WHAT TO DO
In the records below, print each line exactly and leave every image out.

[Itemized modification records]
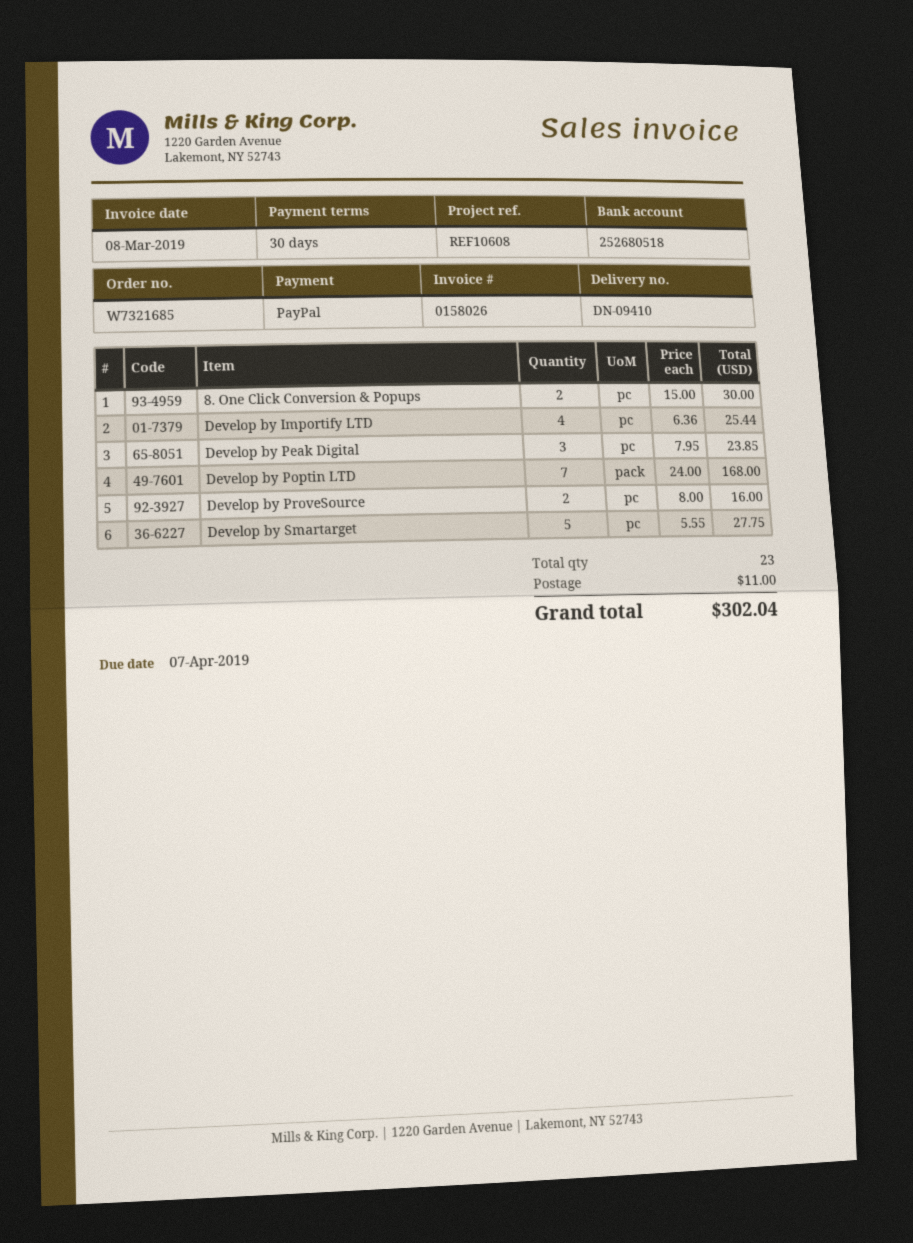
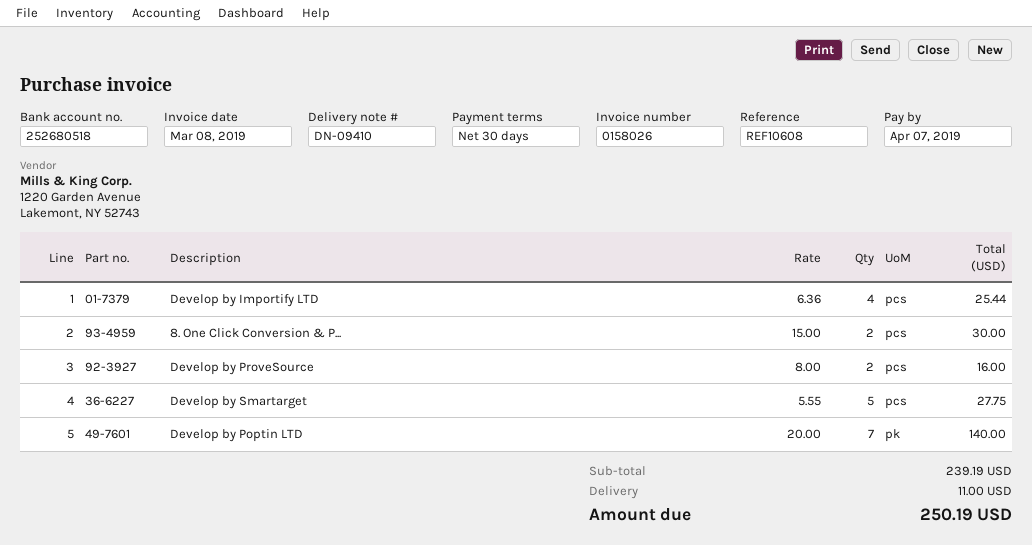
Develop by Peak Digital: 3 x 7.95 = 23.85 -> none
Develop by Poptin LTD: 7 x 24.00 = 168.00 -> 7 x 20.00 = 140.00
total: 302.04 -> 250.19

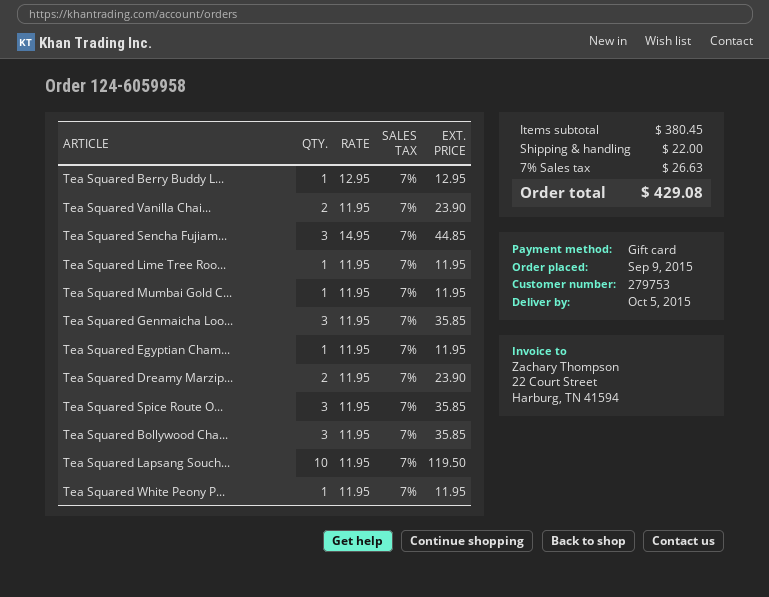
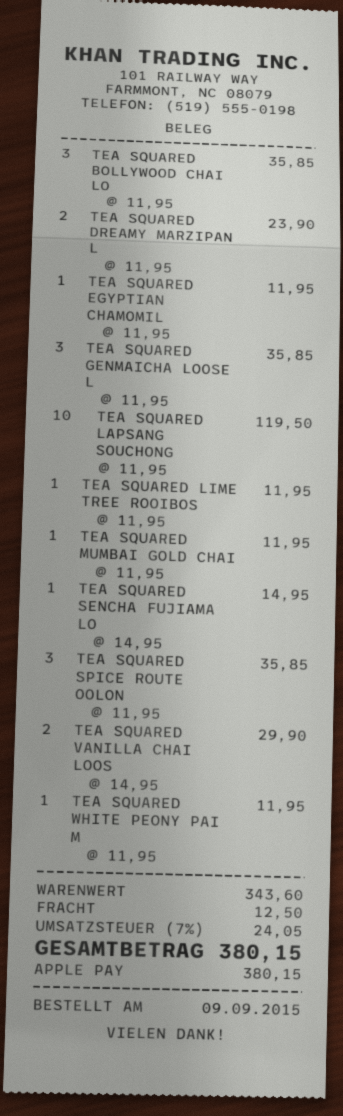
payment method: gift card -> Apple Pay
Tea Squared Berry Buddy L...: 1 x 12.95 = 12.95 -> none
Tea Squared Vanilla Chai...: 2 x 11.95 = 23.90 -> 2 x 14.95 = 29.90
Tea Squared Sencha Fujiam...: 3 x 14.95 = 44.85 -> 1 x 14.95 = 14.95
subtotal: 380.45 -> 343.60
shipping: 22.00 -> 12.50
tax: 7% = 26.63 -> 7% = 24.05
total: 429.08 -> 380.15

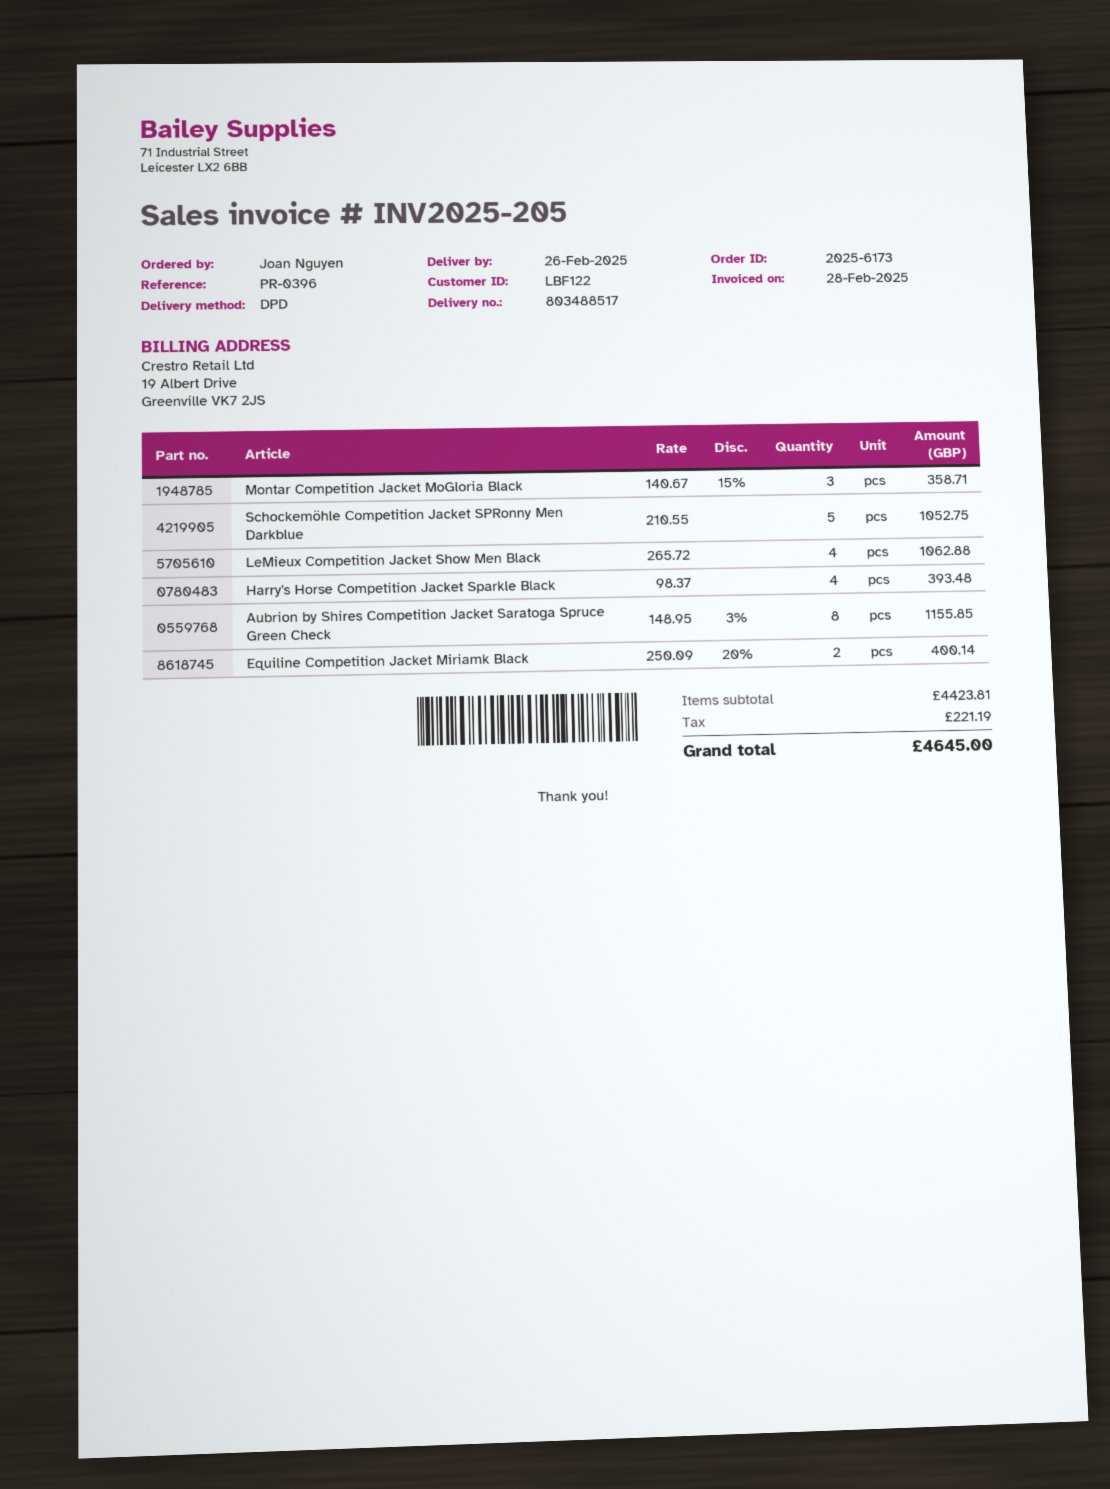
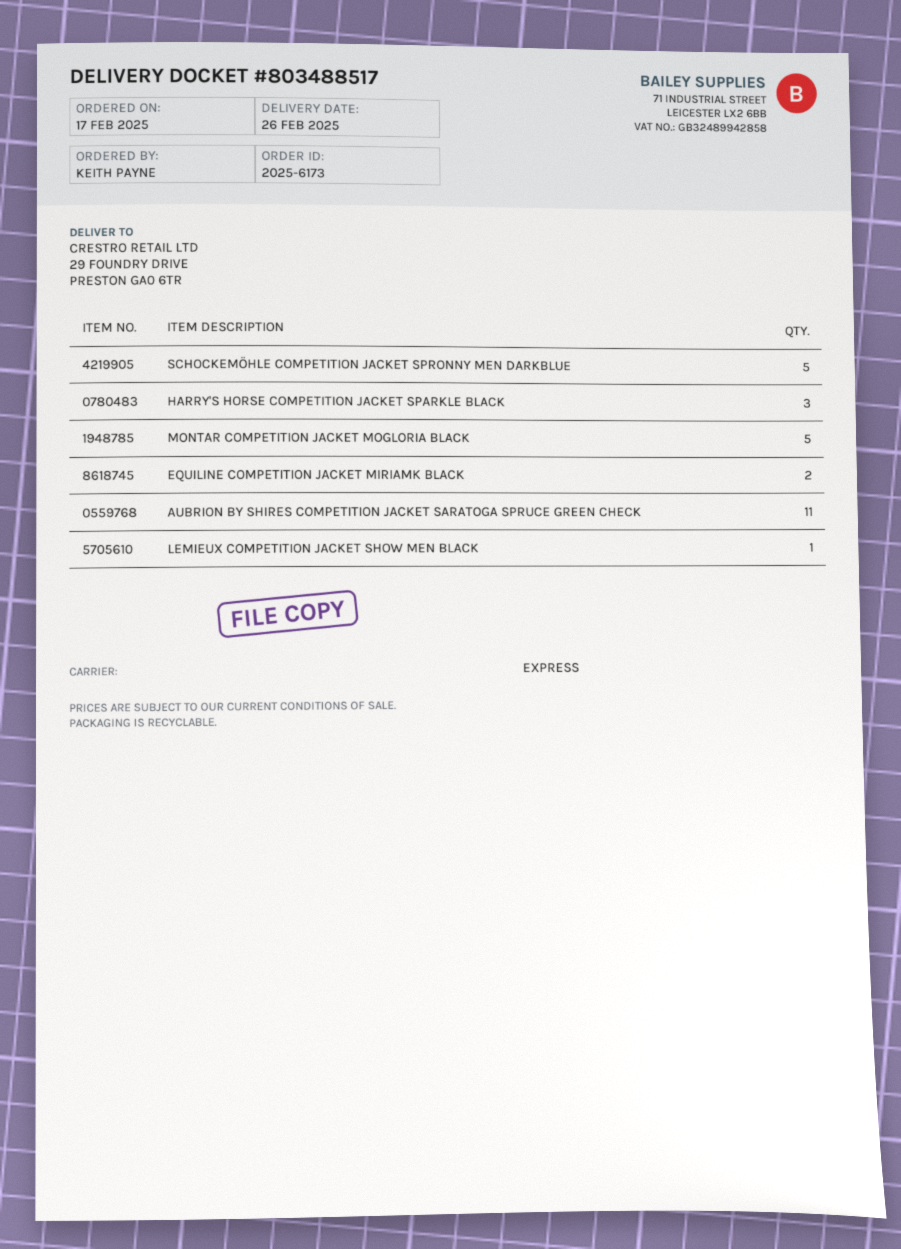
ordered by: Joan Nguyen -> KEITH PAYNE
shipping method: DPD -> express
Montar Competition Jacket MoGloria Black: 3 -> 5
LeMieux Competition Jacket Show Men Black: 4 -> 1
Harry's Horse Competition Jacket Sparkle Black: 4 -> 3
Aubrion by Shires Competition Jacket Saratoga Spruce Green Check: 8 -> 11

SOLUTION
Develop by Peak Digital: 3 x 7.95 = 23.85 -> none
Develop by Poptin LTD: 7 x 24.00 = 168.00 -> 7 x 20.00 = 140.00
total: 302.04 -> 250.19

payment method: gift card -> Apple Pay
Tea Squared Berry Buddy L...: 1 x 12.95 = 12.95 -> none
Tea Squared Vanilla Chai...: 2 x 11.95 = 23.90 -> 2 x 14.95 = 29.90
Tea Squared Sencha Fujiam...: 3 x 14.95 = 44.85 -> 1 x 14.95 = 14.95
subtotal: 380.45 -> 343.60
shipping: 22.00 -> 12.50
tax: 7% = 26.63 -> 7% = 24.05
total: 429.08 -> 380.15

ordered by: Joan Nguyen -> KEITH PAYNE
shipping method: DPD -> express
Montar Competition Jacket MoGloria Black: 3 -> 5
LeMieux Competition Jacket Show Men Black: 4 -> 1
Harry's Horse Competition Jacket Sparkle Black: 4 -> 3
Aubrion by Shires Competition Jacket Saratoga Spruce Green Check: 8 -> 11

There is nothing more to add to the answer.